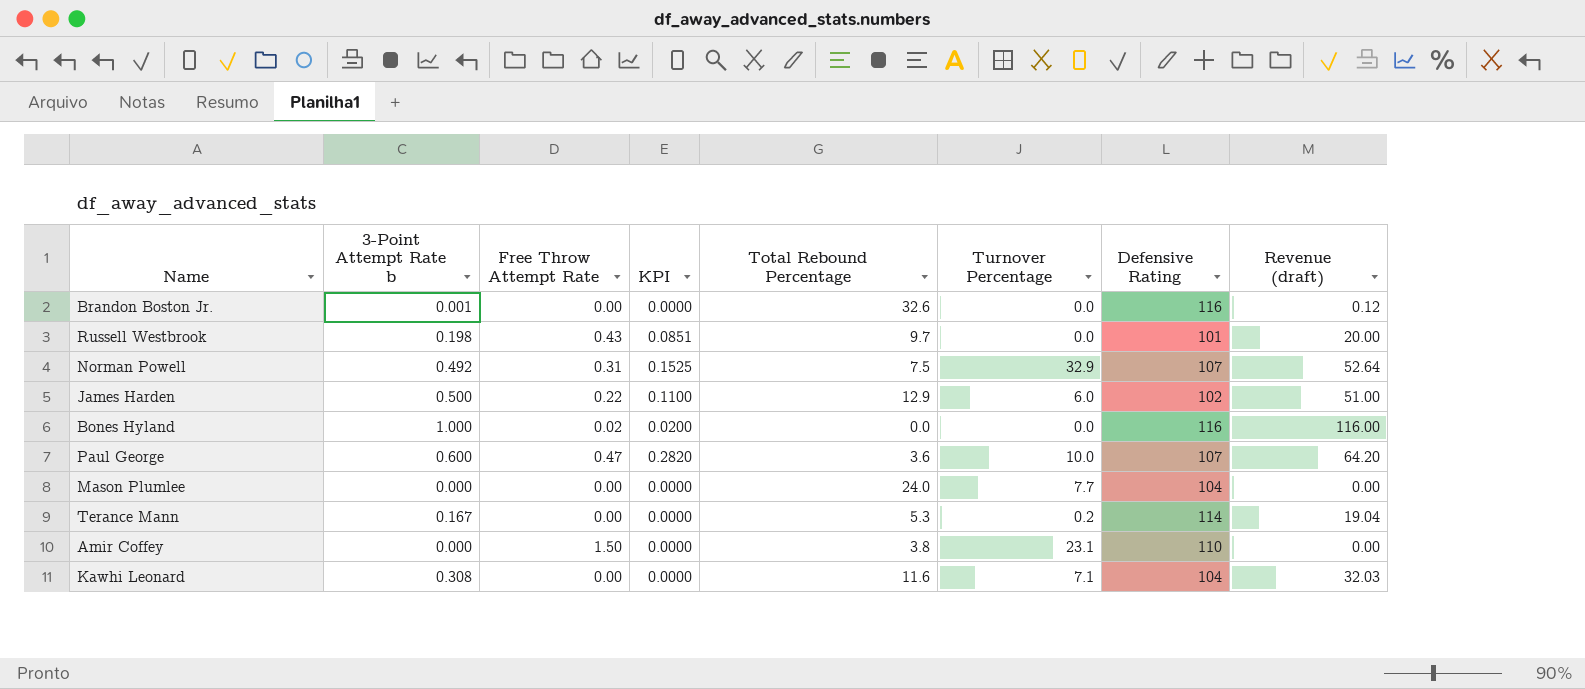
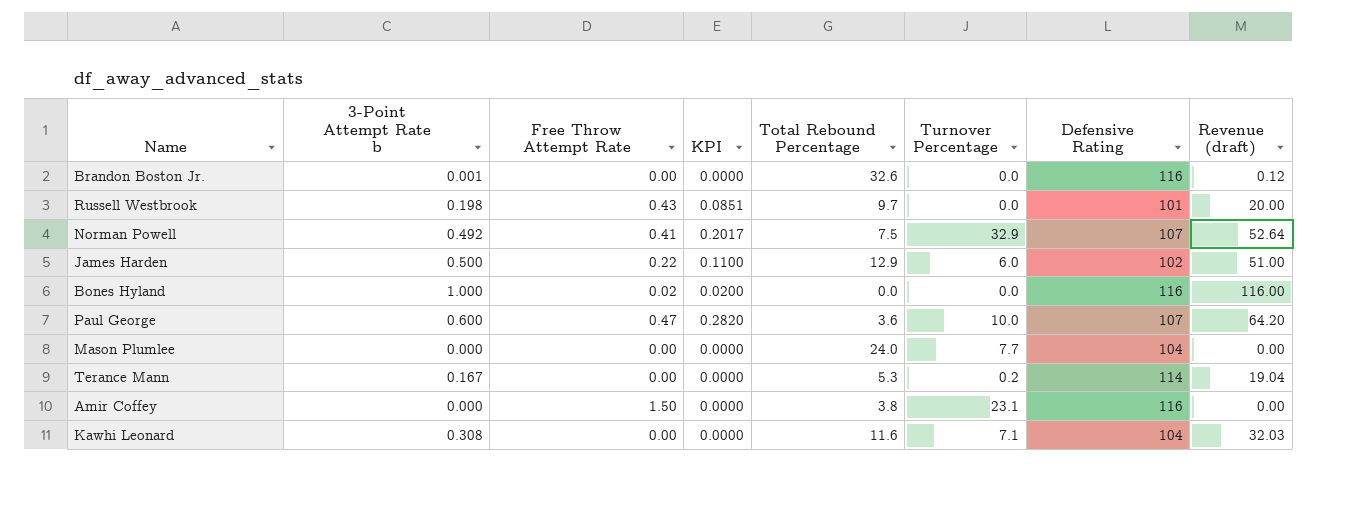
Norman Powell | Free Throw Attempt Rate: 0.31 -> 0.41
Norman Powell | KPI: 0.1525 -> 0.2017
Amir Coffey | Defensive Rating: 110 -> 116

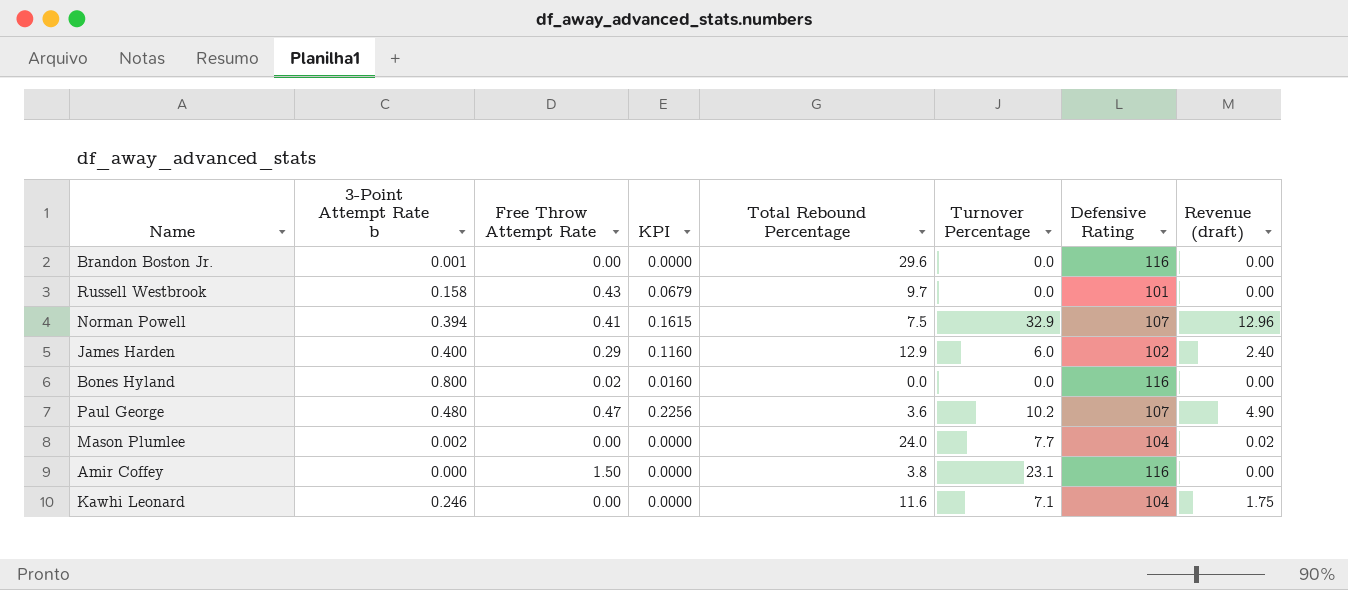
column Revenue (draft) | formula: [3-Point Attempt Rate b] * [Defensive Rating] -> [3-Point Attempt Rate b] * [Turnover Percentage]
row Terance Mann: 0.167 | 0.00 | 0.0000 | 5.3 | 0.2 | 114 | 19.04 -> none
Brandon Boston Jr. | Total Rebound Percentage: 32.6 -> 29.6
Russell Westbrook | 3-Point Attempt Rate b: 0.198 -> 0.158
Russell Westbrook | KPI: 0.0851 -> 0.0679
Norman Powell | 3-Point Attempt Rate b: 0.492 -> 0.394
Norman Powell | KPI: 0.2017 -> 0.1615
James Harden | 3-Point Attempt Rate b: 0.500 -> 0.400
James Harden | Free Throw Attempt Rate: 0.22 -> 0.29
James Harden | KPI: 0.1100 -> 0.1160
Bones Hyland | 3-Point Attempt Rate b: 1.000 -> 0.800
Bones Hyland | KPI: 0.0200 -> 0.0160
Paul George | 3-Point Attempt Rate b: 0.600 -> 0.480
Paul George | KPI: 0.2820 -> 0.2256
Paul George | Turnover Percentage: 10.0 -> 10.2
Mason Plumlee | 3-Point Attempt Rate b: 0.000 -> 0.002
Kawhi Leonard | 3-Point Attempt Rate b: 0.308 -> 0.246

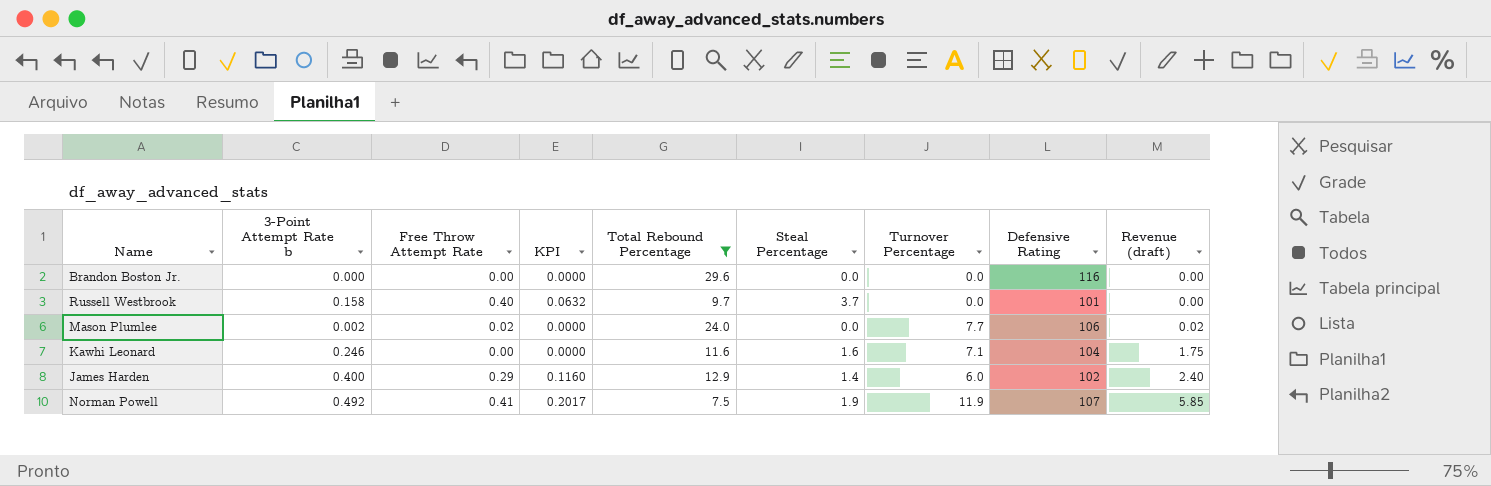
filter: none -> Total Rebound Percentage >= 7.5
row order: none -> Revenue (draft) ascending
column Steal Percentage | position: none -> 6
Brandon Boston Jr. | 3-Point Attempt Rate b: 0.001 -> 0.000
Russell Westbrook | Free Throw Attempt Rate: 0.43 -> 0.40
Russell Westbrook | KPI: 0.0679 -> 0.0632
Mason Plumlee | Free Throw Attempt Rate: 0.00 -> 0.02
Mason Plumlee | Defensive Rating: 104 -> 106
Norman Powell | 3-Point Attempt Rate b: 0.394 -> 0.492
Norman Powell | KPI: 0.1615 -> 0.2017
Norman Powell | Turnover Percentage: 32.9 -> 11.9
Norman Powell | Revenue (draft): 12.96 -> 5.85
-=-=-=-=-
● Problem requirements: Determine how many lines of the entries above carry the string "Boston", and give that number alone.

● Answer below: 2